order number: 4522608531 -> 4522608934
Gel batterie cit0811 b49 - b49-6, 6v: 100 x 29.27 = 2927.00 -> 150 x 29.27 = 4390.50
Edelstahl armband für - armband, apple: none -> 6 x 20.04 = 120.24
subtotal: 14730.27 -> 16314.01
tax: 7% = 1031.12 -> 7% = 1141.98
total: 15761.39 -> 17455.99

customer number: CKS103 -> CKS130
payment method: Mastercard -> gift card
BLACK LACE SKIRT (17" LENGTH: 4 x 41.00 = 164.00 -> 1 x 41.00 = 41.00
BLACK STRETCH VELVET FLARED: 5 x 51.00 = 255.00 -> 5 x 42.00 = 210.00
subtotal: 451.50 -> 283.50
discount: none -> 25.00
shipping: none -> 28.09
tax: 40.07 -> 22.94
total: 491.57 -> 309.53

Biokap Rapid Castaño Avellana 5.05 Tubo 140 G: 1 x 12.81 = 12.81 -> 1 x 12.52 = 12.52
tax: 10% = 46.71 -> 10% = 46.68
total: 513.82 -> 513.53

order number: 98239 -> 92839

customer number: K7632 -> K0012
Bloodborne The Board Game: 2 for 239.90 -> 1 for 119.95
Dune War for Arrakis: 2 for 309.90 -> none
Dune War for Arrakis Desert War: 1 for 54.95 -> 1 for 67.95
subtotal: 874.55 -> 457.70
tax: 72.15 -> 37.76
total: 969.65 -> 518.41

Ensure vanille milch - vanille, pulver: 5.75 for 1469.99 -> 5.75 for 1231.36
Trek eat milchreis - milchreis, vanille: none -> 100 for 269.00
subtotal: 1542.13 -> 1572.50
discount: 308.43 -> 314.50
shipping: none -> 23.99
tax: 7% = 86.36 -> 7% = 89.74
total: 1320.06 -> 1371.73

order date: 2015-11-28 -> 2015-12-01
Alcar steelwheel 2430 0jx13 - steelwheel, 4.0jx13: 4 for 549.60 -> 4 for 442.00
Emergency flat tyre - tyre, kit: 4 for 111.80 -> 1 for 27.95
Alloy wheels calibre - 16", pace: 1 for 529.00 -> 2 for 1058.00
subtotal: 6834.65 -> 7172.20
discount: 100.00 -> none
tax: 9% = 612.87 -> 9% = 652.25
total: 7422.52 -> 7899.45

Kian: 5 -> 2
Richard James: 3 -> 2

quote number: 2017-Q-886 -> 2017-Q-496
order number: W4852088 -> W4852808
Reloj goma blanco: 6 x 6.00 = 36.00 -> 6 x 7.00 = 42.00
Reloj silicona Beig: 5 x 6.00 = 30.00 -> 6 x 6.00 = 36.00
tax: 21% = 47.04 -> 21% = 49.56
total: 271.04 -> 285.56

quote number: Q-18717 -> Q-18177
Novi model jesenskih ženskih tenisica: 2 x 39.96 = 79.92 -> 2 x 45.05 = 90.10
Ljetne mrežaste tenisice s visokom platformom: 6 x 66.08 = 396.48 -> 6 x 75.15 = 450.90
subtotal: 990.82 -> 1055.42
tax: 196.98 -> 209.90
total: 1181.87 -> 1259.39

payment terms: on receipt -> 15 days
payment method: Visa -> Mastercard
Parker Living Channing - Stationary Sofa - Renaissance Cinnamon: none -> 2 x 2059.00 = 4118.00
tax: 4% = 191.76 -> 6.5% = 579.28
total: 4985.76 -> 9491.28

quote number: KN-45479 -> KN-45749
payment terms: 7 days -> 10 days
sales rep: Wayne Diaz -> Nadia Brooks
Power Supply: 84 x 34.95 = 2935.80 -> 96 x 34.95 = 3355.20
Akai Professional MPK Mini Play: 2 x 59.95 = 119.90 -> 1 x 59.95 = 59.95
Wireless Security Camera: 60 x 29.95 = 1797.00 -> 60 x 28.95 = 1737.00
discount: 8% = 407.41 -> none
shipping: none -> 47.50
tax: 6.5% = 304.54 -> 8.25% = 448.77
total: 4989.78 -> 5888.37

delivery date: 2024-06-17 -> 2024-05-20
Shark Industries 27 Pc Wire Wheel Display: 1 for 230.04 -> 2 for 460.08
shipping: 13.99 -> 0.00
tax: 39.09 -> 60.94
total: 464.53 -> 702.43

Work to be completed – Output nothing but the lines from the one containing "shipping: none -> 47.50" through the last line of the data, exactly as they stand.

Answer to the problem –
shipping: none -> 47.50
tax: 6.5% = 304.54 -> 8.25% = 448.77
total: 4989.78 -> 5888.37

delivery date: 2024-06-17 -> 2024-05-20
Shark Industries 27 Pc Wire Wheel Display: 1 for 230.04 -> 2 for 460.08
shipping: 13.99 -> 0.00
tax: 39.09 -> 60.94
total: 464.53 -> 702.43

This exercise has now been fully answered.